Here, Knapp makes what I think is one of the most important points made about this poem: that “in this poem madness is never truly surmounted“; a claim which is tied to the secondary point that “the plangent isolation forming the backdrop for consolation in this text is moderated from beginning to end by a series of connections to the social world of the Privy Seal” (163). This is in stark contrast to the many commentaries on medieval sources that place melancholy within a teleological framework (curative time, c.f. Kafer) where it is either happening or it has been overcome. While Knapp is specifically talking about Hoccleve’s madness, the same argument can be made for his melancholy; it is not resolved by the end of the poem and it is not teleological. His arguments about his madness being past are the same as other people’s arguments about it being potentially recurring: it could come back at any moment. Since Hoccleve never refutes this point, Knapp asks, “If the true self is to be represented as that which proceeds andreturns, and both ‘‘memorie’’ and ‘‘seeknesse’’ obey this pattern, how is oneto know which self is in fact authentic?” (167).

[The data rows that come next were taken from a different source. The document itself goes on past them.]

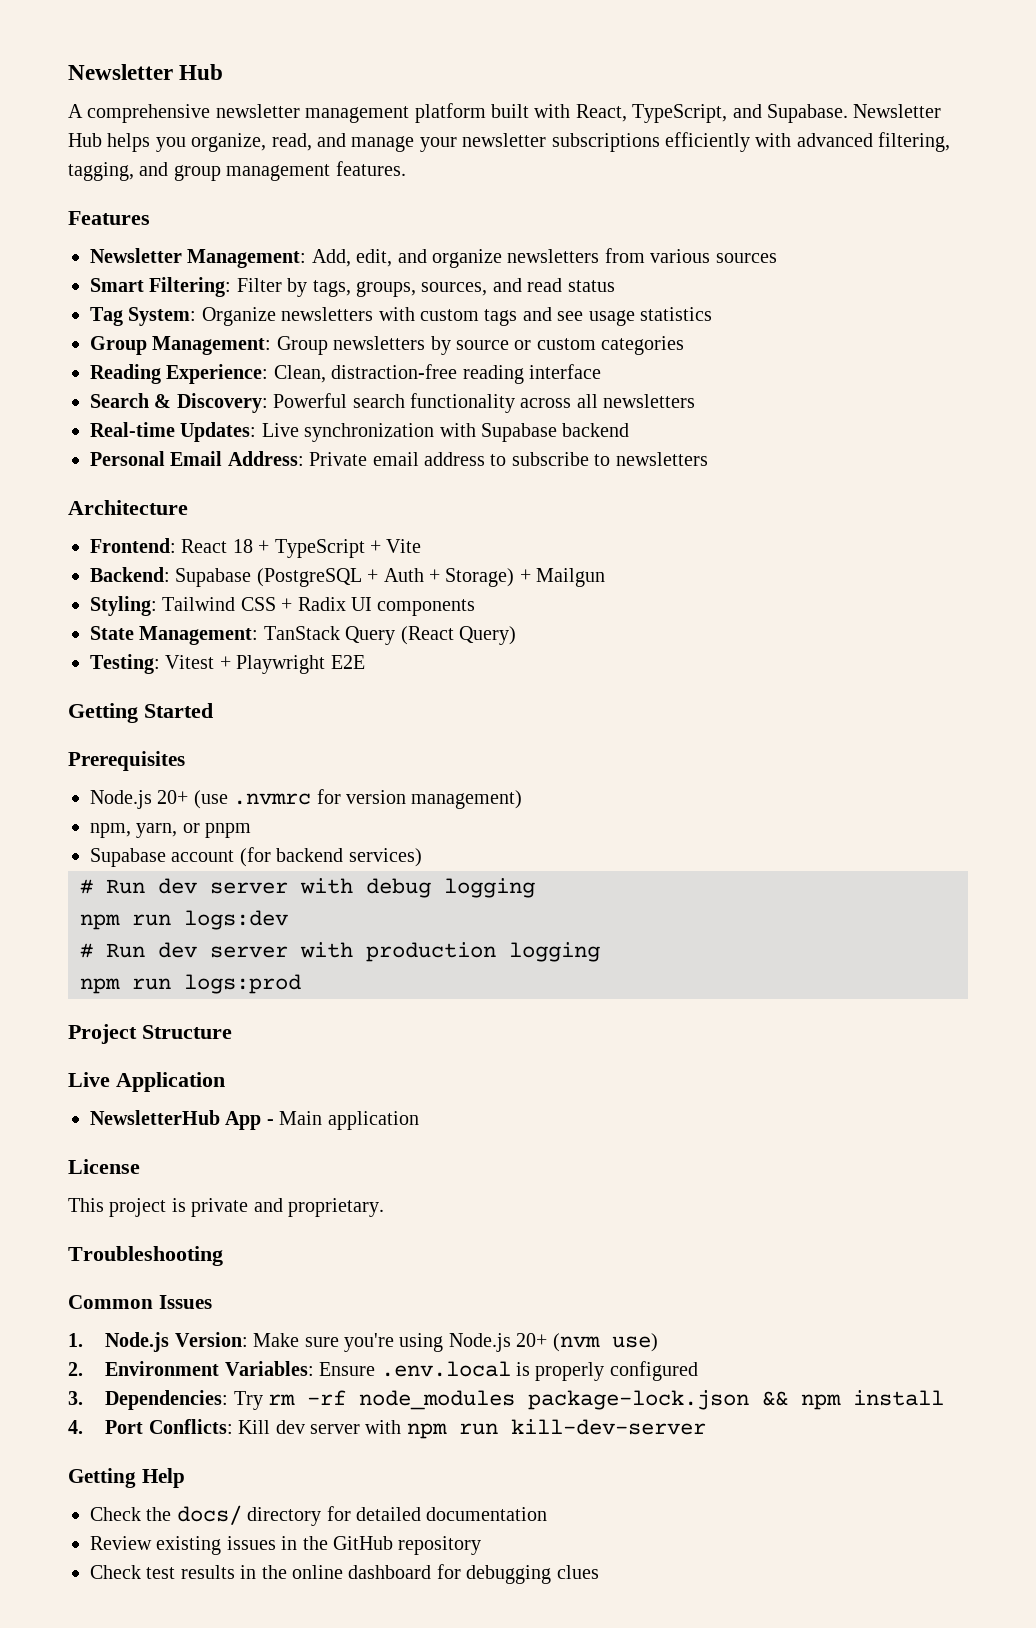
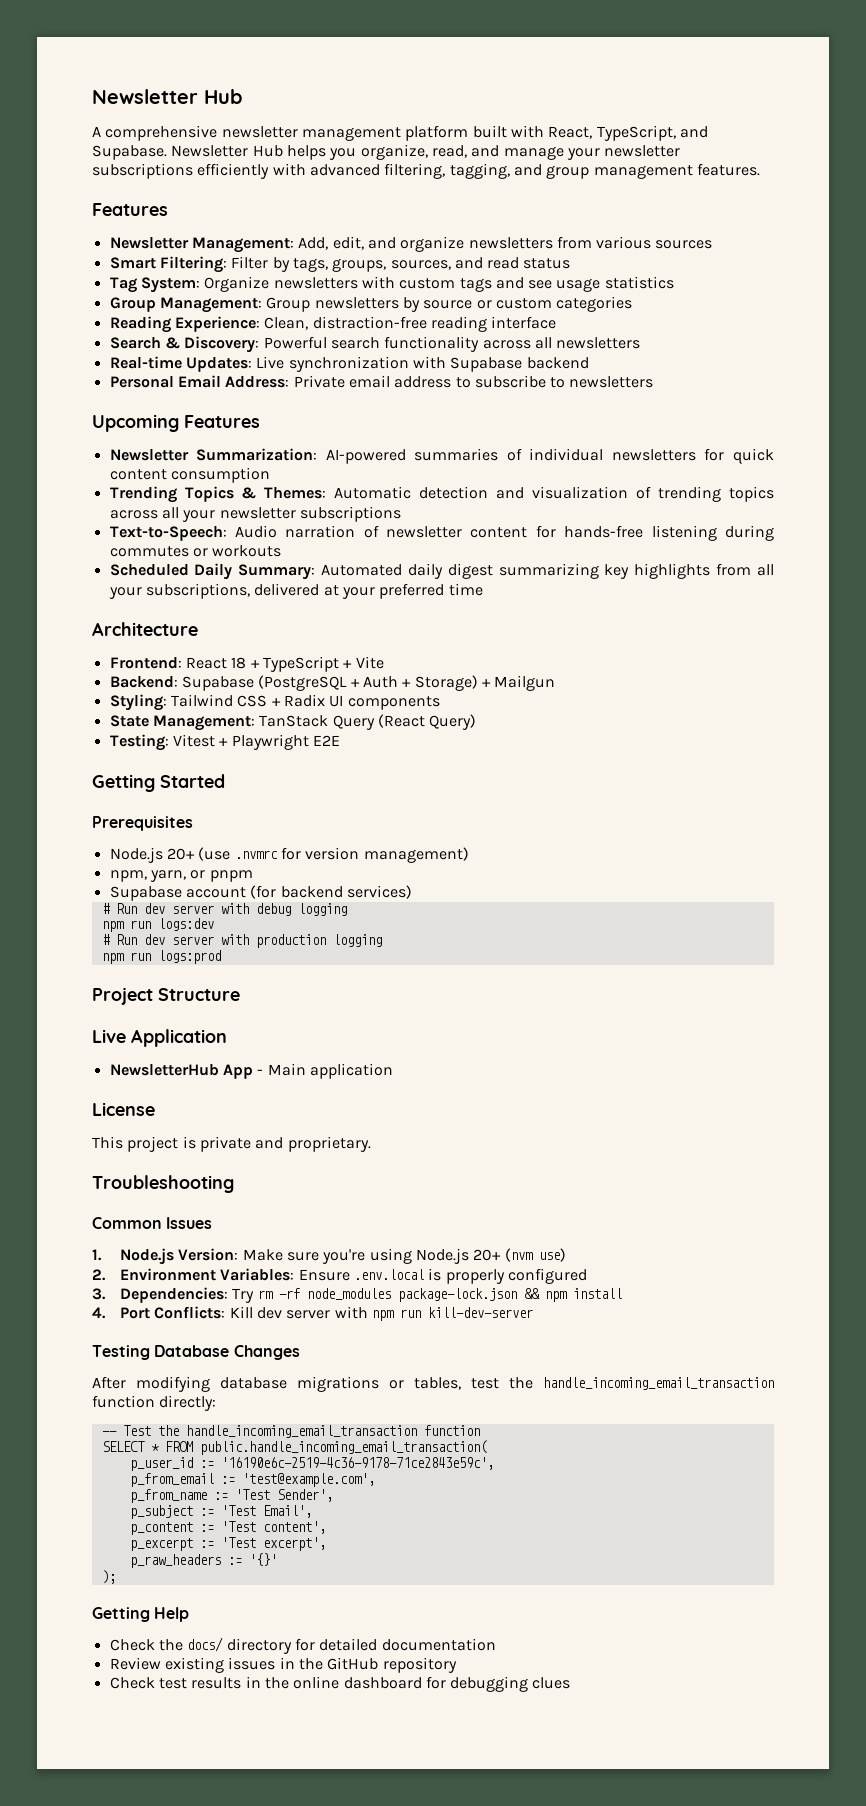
+ Upcoming Features
+ Newsletter Summarization: AI-powered summaries of individual newsletters for quick content consumption
+ Trending Topics & Themes: Automatic detection and visualization of trending topics across all your newsletter subscriptions
+ Text-to-Speech: Audio narration of newsletter content for hands-free listening during commutes or workouts
+ Scheduled Daily Summary: Automated daily digest summarizing key highlights from all your subscriptions, delivered at your preferred time
+ Testing Database Changes
+ After modifying database migrations or tables, test the handle_incoming_email_transaction function directly:
+ -- Test the handle_incoming_email_transaction function
+ SELECT * FROM public.handle_incoming_email_transaction(
+ p_user_id := '16190e6c-2519-4c36-9178-71ce2843e59c',
+ p_from_email := 'test@example.com',
+ p_from_name := 'Test Sender',
+ p_subject := 'Test Email',
+ p_content := 'Test content',
+ p_excerpt := 'Test excerpt',
+ p_raw_headers := '{}'
+ );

I think this uncertainty of the nature of the true self and whether it can be obliterated by madness (or whether it even exists in the first place) is extremely helpful in examining medieval perspectives on chronic conditions, melancholy included. Chronicity is a central concern of this project and so both of these texts– the repetitive and painful/melancholy-inducing writing of the PS, and the potential recurrence of madness possibly caused by writing– are central as well. I also think there is something to the urban street/suburbs of both poems as sites of the public, and the physicalization of melancholy into a natural landscape, that can be useful to me.

The last thing I’d like to note here is Knapp’s insistence that not only is Hoccleve’s madness not teleological, his melancholy does not proceed from his madness. Rather, “These two infirmities should be distin-guished not as cause and effect but as two parallel sicknesses with divergentliterary genealogies and respectively different characteristics” (172). The thogtful maladie, which has characteristics of humoral theory and fin amor romance tropes, is an intrinsic part of Hoccleve that extends to his temperament. I am not sure to what extent I agree that melancholy is Hoccleve’s temperament stretched to an extreme and not a sickness extrinsic to his temperament– it is impossible to know which of these it would be from the text. I do, however, agree that his melancholy extends beyond the boundaries of his madness in a more complex way than cause and effect.